Description of problem: System lost 4 hours every time I booted. After installing, /etc/localtime was a regular file. At some point after enabling ntpd, this was changed to a symlink to /usr/share/zoneinfo/America/New_York. This caused the time to be set incorrectly (timezone assumed to be UTC) during sysinit, before the /usr filesystem was mounted. Steps to Reproduce: 1. Build system with separate /usr filesystem and hardware clock set to localtime. 2. Enable ntpd. 3. Boot without networking. 4. Disable ntpd. 5. Reboot Expected results: Time should be off by the difference between UTC and localtime, if Additional info: What ever is creating a link to the timezone file (ntpd?) is causing this problem.

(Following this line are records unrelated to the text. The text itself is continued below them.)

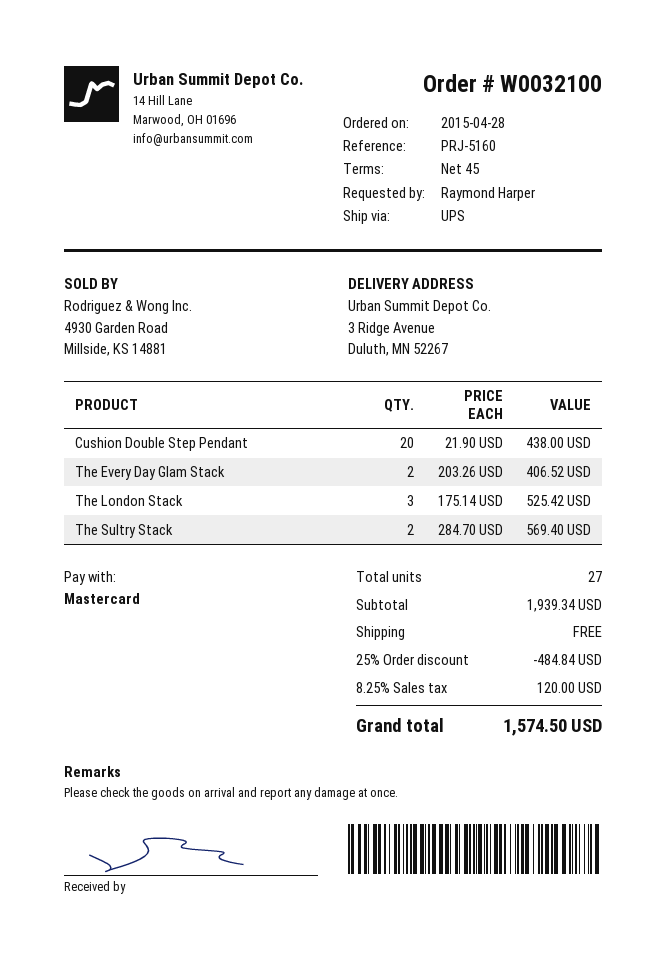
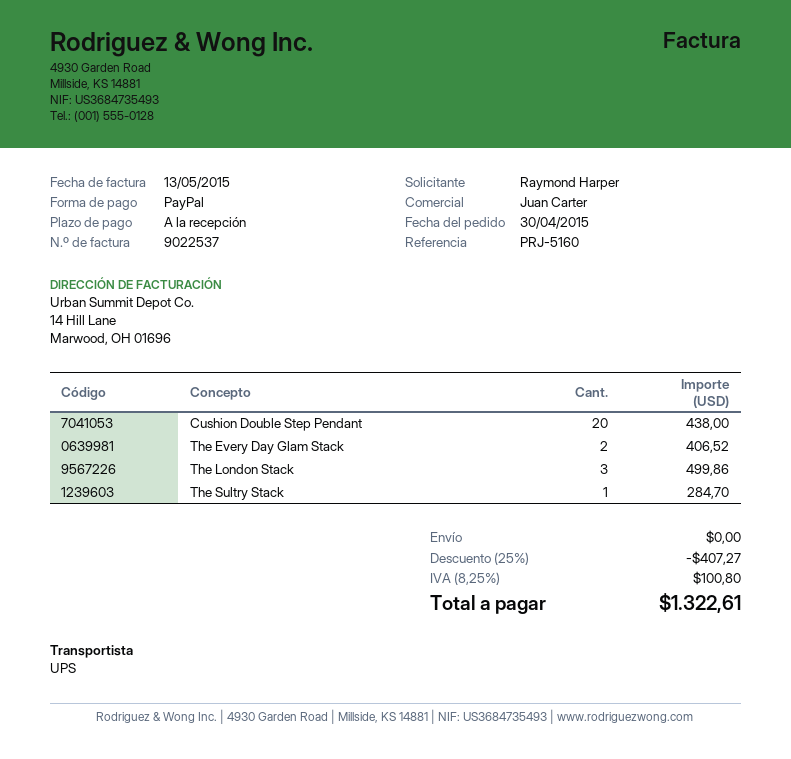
order date: 2015-04-28 -> 2015-04-30
payment terms: 45 days -> on receipt
payment method: Mastercard -> PayPal
The London Stack: 3 for 525.42 -> 3 for 499.86
The Sultry Stack: 2 for 569.40 -> 1 for 284.70
discount: 25% = 484.84 -> 25% = 407.27
tax: 8.25% = 120.00 -> 8.25% = 100.80
total: 1574.50 -> 1322.61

ntp does not symlink /etc/localtime... you should maybe run redhat-config-date
Please read my bug statement above. I have fixed the problem and found it to be that something created a link from /usr/share/zoneinfo..... to /etc/timezone. The original problem occured after I enabled NTP and then did not have network upon reboot. I am not sure at this point what created the link, but it was definitely the source of my problems. I ran redhat-date-config on more than one occasion. Perhaps this was the source of my problems, as I enabled NTP from that gui, rather than thru CLI (laziness will get you ever time).
Indeed, that is the problem, when NTP is enable via redhat-config-date, the original /etc/localtime is removed, and a link is created to /usr/share/zoneinfo....
then I'll change the component, cause this is no ntp bug..
Should be fixed in redhat-config-date-1.5.9-10 in Rawhide.